Philip Zimbardo's Stanford Prison Experiment
Essay by review • February 8, 2011 • Research Paper • 1,611 Words (7 Pages) • 2,140 Views
The Zimbardo prison experiment was a study of human responses to captivity, dehumanization and its effects on the behavior on authority figures and inmates in prison situations. Conducted in 1971 the experiment was led by Phlilip Zimbardo. Volunteer College students played the roles of both guards and prisoners living in a simulated prison setting in the basement of the Stanford psychology building.
Philip Zimbardo and his team aimed to demonstrate the situational rather than the dispositional causes of negative behaviour and thought patters found in prison settings by conducting the simulation with average everyday participants playing the roles of guard and prisoner. From a total of seventy-five volunteers, twenty-two male participants were selected based on maturity, stability and lack of involvement in anti-social behaviour. These participants were predominantly white and middle-class. The participants were randomly to either prison or guard roles and were all strangers to each other. Those allocated to prisoner roles were required to sign a consent document which specified that some of there human rights would suspended and that all participants would receive a sum of fifteen dollars a day for up to two weeks.

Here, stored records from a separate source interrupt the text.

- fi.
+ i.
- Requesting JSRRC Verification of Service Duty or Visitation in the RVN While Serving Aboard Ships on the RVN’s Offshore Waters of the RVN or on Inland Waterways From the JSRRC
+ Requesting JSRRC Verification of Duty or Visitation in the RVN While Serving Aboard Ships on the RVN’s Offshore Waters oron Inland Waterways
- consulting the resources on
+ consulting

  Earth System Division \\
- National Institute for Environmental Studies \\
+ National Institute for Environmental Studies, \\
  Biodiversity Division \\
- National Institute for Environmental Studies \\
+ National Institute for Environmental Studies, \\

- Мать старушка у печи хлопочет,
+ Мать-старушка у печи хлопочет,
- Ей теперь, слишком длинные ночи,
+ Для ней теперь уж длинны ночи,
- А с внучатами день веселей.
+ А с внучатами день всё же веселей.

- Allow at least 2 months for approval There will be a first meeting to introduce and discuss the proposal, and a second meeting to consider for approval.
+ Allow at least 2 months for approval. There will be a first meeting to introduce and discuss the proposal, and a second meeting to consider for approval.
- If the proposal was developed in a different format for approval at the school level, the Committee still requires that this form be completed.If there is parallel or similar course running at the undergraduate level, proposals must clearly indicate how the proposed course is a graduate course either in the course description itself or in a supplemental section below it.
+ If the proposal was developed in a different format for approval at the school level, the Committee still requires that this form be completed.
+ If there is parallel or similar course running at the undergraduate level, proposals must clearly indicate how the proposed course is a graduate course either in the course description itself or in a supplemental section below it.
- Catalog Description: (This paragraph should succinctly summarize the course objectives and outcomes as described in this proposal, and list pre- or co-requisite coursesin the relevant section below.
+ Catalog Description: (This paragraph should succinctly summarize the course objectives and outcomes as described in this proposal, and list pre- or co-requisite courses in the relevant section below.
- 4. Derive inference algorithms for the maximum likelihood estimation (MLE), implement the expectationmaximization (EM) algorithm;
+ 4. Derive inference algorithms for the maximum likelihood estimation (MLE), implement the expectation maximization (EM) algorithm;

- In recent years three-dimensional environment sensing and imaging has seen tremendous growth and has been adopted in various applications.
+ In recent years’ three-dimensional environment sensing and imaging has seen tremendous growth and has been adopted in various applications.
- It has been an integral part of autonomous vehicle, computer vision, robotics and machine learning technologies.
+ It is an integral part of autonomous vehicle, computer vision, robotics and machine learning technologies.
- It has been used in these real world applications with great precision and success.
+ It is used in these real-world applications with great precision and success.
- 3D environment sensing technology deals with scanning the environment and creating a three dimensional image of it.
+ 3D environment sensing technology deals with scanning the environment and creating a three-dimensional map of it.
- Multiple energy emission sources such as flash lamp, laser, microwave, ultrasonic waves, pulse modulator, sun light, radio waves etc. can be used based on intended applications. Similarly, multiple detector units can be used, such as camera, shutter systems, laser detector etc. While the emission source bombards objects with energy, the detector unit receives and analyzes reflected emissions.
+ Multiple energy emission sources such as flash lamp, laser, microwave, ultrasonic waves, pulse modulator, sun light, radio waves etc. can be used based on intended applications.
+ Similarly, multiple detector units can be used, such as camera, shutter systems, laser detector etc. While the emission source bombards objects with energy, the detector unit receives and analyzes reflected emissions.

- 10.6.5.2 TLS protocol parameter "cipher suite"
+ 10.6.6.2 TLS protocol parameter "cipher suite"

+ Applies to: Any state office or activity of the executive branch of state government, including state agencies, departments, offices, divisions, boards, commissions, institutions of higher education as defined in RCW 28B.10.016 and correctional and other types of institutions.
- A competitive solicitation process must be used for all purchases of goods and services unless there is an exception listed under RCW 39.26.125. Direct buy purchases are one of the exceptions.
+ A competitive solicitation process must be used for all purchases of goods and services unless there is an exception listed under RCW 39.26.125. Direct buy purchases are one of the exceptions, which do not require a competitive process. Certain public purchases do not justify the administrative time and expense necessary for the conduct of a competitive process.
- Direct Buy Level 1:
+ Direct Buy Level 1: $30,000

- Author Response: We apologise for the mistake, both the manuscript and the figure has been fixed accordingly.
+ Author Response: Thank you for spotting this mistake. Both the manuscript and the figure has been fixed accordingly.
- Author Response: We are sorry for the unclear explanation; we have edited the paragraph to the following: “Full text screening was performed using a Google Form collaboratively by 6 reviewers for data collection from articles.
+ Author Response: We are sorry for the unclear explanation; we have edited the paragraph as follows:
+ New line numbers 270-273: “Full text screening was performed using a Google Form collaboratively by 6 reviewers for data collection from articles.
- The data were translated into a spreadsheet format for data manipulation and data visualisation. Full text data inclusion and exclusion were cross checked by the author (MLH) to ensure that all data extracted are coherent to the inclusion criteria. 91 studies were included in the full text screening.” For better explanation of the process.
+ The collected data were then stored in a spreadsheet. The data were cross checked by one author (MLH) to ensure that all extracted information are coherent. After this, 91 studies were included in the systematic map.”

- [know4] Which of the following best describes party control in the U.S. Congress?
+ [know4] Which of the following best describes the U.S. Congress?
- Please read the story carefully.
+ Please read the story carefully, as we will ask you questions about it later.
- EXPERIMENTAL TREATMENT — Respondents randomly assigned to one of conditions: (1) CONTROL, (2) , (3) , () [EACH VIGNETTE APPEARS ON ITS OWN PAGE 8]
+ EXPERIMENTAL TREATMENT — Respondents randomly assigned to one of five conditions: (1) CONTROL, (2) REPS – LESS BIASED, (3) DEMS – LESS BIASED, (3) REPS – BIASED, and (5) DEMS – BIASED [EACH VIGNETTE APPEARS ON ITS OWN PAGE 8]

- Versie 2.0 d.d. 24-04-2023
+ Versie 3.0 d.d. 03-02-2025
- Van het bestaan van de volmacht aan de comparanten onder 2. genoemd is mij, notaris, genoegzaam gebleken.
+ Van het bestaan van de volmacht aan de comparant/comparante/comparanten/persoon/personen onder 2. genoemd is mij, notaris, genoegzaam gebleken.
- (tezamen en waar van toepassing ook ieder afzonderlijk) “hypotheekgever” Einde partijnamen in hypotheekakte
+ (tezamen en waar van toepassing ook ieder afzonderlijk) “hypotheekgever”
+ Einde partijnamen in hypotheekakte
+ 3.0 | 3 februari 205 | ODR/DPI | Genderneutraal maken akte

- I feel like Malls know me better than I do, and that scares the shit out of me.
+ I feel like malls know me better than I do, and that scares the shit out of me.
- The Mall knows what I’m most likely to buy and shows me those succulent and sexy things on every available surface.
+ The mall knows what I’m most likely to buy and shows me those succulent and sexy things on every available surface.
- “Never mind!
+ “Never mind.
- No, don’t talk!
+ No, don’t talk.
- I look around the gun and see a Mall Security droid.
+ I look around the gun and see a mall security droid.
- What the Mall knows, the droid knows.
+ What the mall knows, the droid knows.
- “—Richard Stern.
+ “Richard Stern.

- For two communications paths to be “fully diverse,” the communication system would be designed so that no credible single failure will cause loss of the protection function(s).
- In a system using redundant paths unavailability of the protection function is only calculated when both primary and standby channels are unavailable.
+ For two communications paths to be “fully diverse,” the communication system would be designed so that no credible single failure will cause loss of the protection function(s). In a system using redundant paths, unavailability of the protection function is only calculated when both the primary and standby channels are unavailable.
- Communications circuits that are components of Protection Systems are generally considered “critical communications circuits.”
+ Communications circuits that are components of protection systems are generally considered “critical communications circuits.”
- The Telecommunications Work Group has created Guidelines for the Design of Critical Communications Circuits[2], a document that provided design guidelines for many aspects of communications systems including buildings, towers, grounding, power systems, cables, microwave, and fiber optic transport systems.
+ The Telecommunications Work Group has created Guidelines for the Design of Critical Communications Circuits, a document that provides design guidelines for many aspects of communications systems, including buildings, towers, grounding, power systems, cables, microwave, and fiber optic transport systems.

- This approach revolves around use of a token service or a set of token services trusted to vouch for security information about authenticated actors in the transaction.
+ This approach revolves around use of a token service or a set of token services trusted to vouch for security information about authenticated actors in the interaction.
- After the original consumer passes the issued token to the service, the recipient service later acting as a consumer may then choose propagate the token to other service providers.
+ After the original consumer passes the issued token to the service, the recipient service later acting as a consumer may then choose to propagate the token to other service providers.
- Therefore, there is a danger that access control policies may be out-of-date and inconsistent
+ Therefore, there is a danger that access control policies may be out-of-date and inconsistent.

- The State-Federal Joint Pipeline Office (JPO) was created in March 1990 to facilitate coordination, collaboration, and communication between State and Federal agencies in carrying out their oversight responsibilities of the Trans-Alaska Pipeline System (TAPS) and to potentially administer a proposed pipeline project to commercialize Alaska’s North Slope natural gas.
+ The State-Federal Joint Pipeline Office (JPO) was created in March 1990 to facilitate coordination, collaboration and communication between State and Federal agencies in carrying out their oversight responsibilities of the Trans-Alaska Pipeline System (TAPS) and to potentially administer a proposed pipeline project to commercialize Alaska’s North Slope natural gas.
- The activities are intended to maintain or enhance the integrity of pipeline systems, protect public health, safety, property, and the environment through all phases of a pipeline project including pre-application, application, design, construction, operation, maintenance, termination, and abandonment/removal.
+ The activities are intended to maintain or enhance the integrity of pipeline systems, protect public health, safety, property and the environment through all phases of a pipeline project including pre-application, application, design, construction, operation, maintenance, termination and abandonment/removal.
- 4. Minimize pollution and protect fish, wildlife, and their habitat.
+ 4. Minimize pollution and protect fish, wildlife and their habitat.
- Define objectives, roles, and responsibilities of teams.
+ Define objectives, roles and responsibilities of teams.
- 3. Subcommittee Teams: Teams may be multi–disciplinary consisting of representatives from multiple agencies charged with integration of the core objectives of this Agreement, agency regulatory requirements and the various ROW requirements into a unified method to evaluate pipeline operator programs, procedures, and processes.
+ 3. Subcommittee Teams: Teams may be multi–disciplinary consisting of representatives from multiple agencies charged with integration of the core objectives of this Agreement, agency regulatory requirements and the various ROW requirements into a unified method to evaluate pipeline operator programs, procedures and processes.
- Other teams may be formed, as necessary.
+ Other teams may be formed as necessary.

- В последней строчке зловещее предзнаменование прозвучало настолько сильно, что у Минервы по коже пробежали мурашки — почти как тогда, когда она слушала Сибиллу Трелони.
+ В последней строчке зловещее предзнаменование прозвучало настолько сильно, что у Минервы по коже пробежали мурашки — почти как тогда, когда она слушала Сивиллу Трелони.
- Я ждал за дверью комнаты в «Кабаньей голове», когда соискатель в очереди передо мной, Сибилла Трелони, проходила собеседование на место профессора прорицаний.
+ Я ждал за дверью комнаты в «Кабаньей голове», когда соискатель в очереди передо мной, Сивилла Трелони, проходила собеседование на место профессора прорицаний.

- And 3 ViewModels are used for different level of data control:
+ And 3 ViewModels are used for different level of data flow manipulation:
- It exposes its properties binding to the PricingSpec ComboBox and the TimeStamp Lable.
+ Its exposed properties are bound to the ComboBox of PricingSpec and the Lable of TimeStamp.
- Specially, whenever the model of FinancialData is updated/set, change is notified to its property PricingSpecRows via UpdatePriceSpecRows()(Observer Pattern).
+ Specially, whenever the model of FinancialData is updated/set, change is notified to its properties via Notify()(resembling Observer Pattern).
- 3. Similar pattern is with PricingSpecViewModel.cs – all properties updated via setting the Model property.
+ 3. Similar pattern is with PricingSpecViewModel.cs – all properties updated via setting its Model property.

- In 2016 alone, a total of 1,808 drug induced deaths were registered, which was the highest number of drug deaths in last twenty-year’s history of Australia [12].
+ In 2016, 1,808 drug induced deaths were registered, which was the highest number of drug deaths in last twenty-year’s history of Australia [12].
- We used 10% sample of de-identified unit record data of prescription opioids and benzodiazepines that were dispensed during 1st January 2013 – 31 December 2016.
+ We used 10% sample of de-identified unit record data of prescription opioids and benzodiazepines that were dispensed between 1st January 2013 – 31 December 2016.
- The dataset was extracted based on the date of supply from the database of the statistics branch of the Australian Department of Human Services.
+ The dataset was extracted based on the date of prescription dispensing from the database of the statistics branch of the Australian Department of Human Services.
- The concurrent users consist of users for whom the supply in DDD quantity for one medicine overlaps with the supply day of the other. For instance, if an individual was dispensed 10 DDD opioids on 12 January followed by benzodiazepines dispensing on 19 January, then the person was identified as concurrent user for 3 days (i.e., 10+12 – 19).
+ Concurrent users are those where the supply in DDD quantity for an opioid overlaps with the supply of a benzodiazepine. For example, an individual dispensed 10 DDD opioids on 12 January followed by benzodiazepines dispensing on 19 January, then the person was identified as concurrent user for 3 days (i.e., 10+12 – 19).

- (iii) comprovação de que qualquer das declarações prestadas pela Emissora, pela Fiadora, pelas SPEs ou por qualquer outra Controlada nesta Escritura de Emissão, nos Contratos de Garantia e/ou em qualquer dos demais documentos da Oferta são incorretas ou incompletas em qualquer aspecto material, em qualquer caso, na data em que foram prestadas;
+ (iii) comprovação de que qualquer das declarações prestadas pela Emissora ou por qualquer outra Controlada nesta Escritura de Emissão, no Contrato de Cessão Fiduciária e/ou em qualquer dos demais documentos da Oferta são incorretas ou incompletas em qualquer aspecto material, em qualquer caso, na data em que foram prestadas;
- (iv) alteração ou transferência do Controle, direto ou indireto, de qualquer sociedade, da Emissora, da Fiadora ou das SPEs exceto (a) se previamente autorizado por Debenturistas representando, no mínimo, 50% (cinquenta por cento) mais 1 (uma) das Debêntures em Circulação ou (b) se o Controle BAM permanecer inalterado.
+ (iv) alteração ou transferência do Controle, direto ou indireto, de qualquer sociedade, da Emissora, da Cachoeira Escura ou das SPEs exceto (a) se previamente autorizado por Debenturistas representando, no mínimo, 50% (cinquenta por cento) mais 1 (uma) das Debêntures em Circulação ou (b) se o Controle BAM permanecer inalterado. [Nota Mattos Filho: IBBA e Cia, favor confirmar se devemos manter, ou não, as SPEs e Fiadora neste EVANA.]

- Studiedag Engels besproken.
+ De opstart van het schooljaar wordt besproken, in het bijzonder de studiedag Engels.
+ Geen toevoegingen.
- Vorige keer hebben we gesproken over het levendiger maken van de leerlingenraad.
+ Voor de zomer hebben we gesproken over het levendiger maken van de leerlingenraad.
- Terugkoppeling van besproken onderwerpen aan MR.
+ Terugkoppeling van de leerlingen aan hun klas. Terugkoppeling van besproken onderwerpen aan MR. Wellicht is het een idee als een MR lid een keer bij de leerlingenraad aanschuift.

The prison itself was in the basement corridor of the Stanford Psychology Department, which had been converted a set of 2 x 3 metre prison cells with a solitary confinement room converted from a tiny unlit closet. An undergraduate research assistant was the "warden" and Zimbardo the "superintendent". He set up a number of specific conditions for the participants which were intended to promote disorientation, depersonalization and deindividuation.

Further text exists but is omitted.